Tout comme Jabhet al-Nosra, présente, quant à elle, sur l’ensemble du territoire syrien, l’autre structure concurrente de l’ASL, Liwa al-Towheed, se définit comme djihadiste. C’est-à-dire, au sens propre, comme faisant la guerre pour Dieu, et ensuite pour la révolution. Ce sont les combattants les plus durs, les plus courageux. « Ils n’ont pas de marche-arrière », me dit un djihadiste algérien qui les accompagne –Ayache a quitté sa famille pour venir soutenir la révolution syrienne. « Ils travaillent pour Dieu. »

Je voudrais comprendre comment interagissent cette organisation et l’ASL. J’avais déjà perçu que, même s’ils collaborent pour lutter contre leur ennemi commun, de vives tentions opposent l’ASL et Jabhet al-Nosra. Hier, en compagnie des katibas de Jabhet al-Nosra, dans le quartier de Saïf al-Daoula, j’avais observé la présence de combattants d’al-Qaeda. Et le fait m’avait été confirmé ce matin, à Dar al-Shifaa, par mon ami Abdul Rhaman, de retour de Turquie où il était allé mettre sa famille à l’abri pour quelque jours et qui a repris son travail à l’hôpital. « Comme aucune aide ne vient d’Occident, on trouve d’autres alliés ; c’est une guerre sans pitié ! »

Or, arrivent sur la place deux jeunes photographes français, Stephen et Édouard, des free-lance, qui ont pris le risque de traverser la frontière turque, laissant derrière eux la plupart des journalistes qui commentent l’actualité syrienne depuis les camps de réfugiés (ils en plaisanteront d’ailleurs abondamment) : ils sont accompagnés de Rajab, reporter pour le site de presse que l’ASL a tout récemment mis sur pied.

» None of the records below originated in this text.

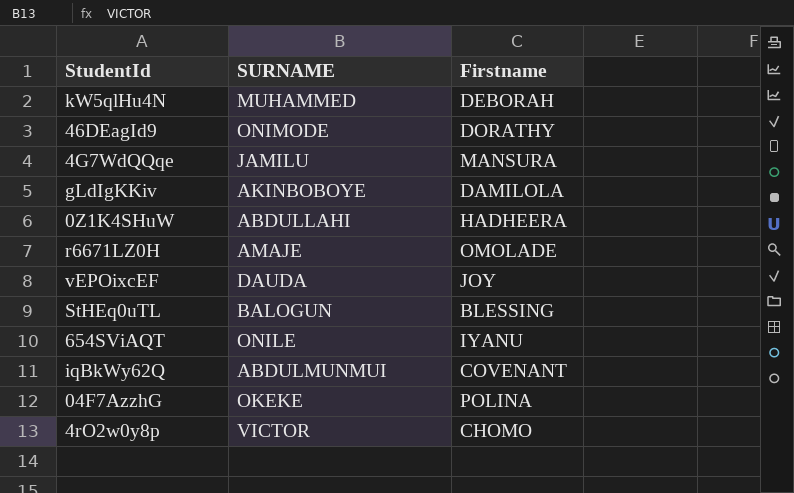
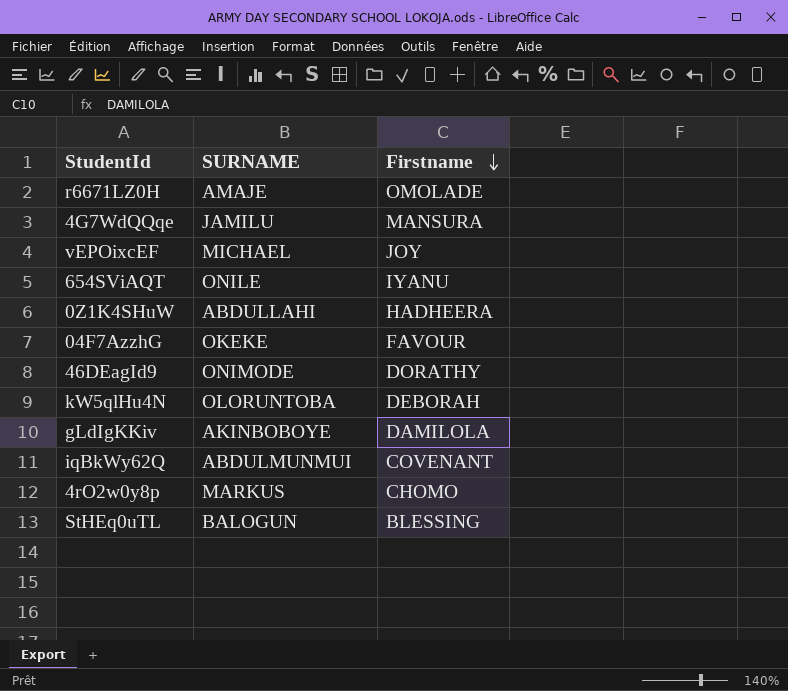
row order: none -> Firstname descending
vEPOixcEF | SURNAME: DAUDA -> MICHAEL
04F7AzzhG | Firstname: POLINA -> FAVOUR
kW5qlHu4N | SURNAME: MUHAMMED -> OLORUNTOBA
4rO2w0y8p | SURNAME: VICTOR -> MARKUS

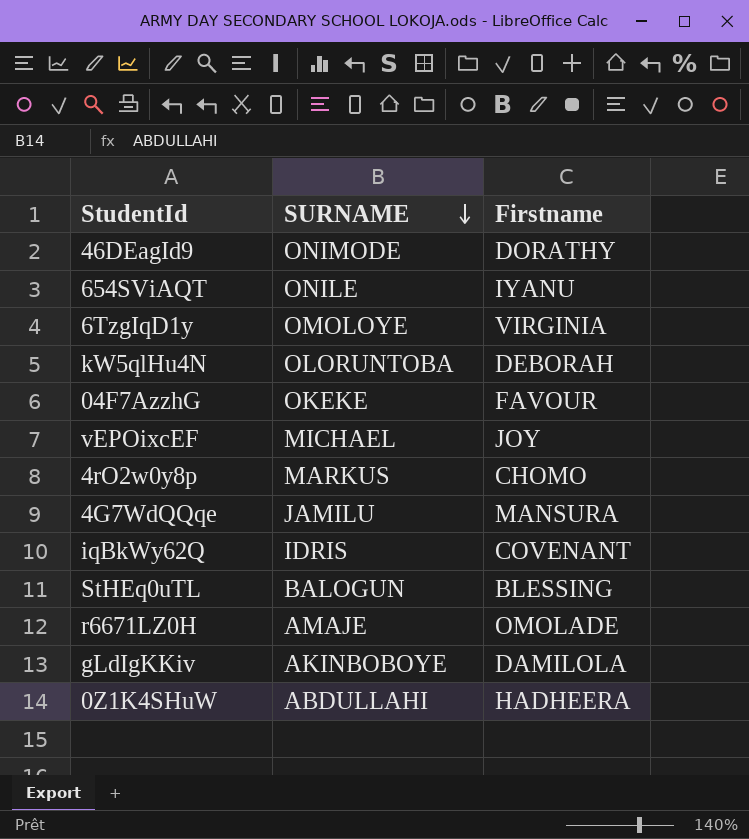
row order: Firstname descending -> SURNAME descending
row 6TzgIqD1y: none -> OMOLOYE | VIRGINIA
iqBkWy62Q | SURNAME: ABDULMUNMUI -> IDRIS

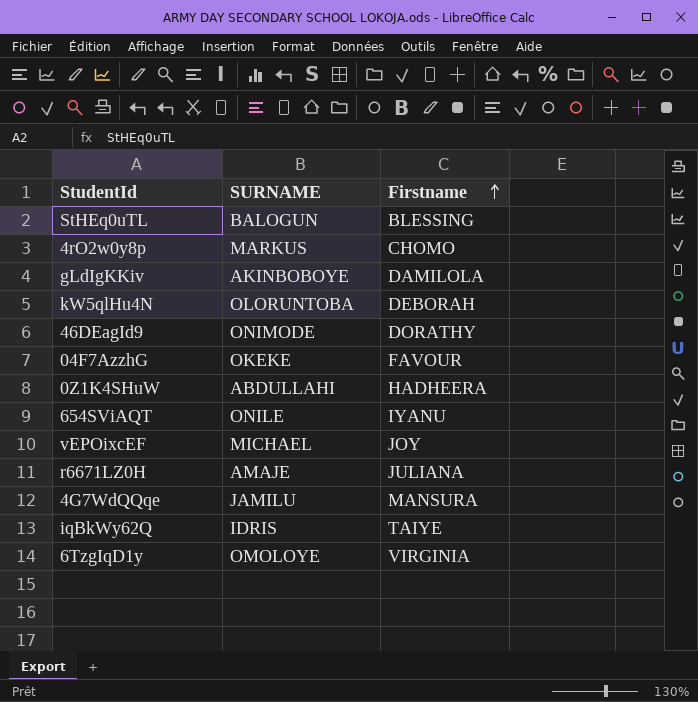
row order: SURNAME descending -> Firstname ascending
r6671LZ0H | Firstname: OMOLADE -> JULIANA
iqBkWy62Q | Firstname: COVENANT -> TAIYE

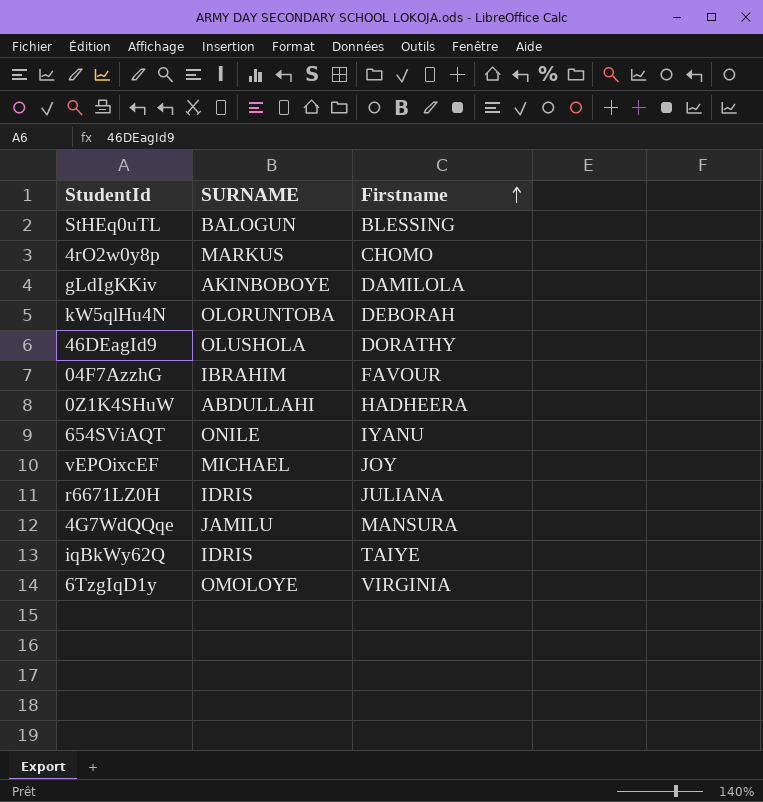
46DEagId9 | SURNAME: ONIMODE -> OLUSHOLA
04F7AzzhG | SURNAME: OKEKE -> IBRAHIM
r6671LZ0H | SURNAME: AMAJE -> IDRIS

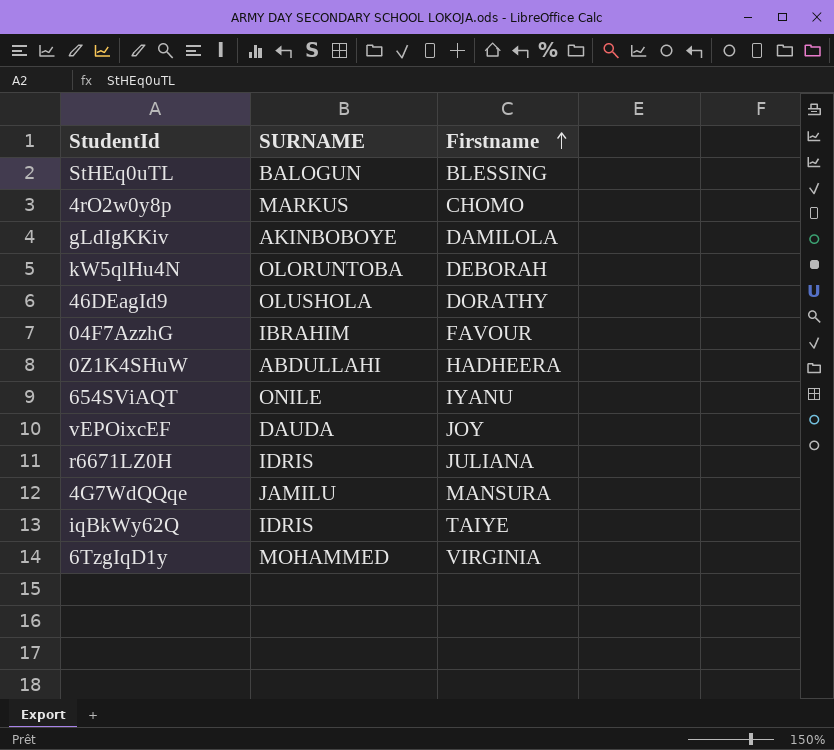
vEPOixcEF | SURNAME: MICHAEL -> DAUDA
6TzgIqD1y | SURNAME: OMOLOYE -> MOHAMMED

Je m’adresse lui, quant à la question qui me préoccupe : il me répond que Liwa al-Towheed, qui regroupe environ huit mille combattants, accepte l’autorité du Conseil militaire d’Alep, c’est-à-dire de l’un des onze Conseils militaires mis en place par l’ASL pour coordonner les groupes de combattants sur tout le territoire syrien. « Ils n’ont pas le choix », me dit-il. « Seuls et sans armes, ils ne seraient d’aucune efficacité. D’ailleurs, regarde ! Ils portent le drapeau de l’ASL sur leur veste ; ceux de Jabhet al-Nosra n’ont pas de drapeaux. »

Un peu plus tard, cependant, j’interroge sur le même propos le commandant de la katiba avec laquelle nous nous trouvons, le Commandant Khatab, instituteur, dans le civil : « nous n’avons aucune relation avec le Conseil militaire », m’affirme-t-il. « Ce sont des corrompus, d’anciens officiers d’al-Assad. Nous n’obéissons qu’à un seul chef, Abdel Kader. »

Je le questionne aussi sur les exactions que l’on reproche à Liwa al-Towheed, et, notamment, le lynchage des cinq Shabihas du quartier al-Barry, dont la famille du même nom supportait le régime et qui avait été assiégé fin juillet. « Nous n’avons exécuté que les cinq chefs », répond le commandant.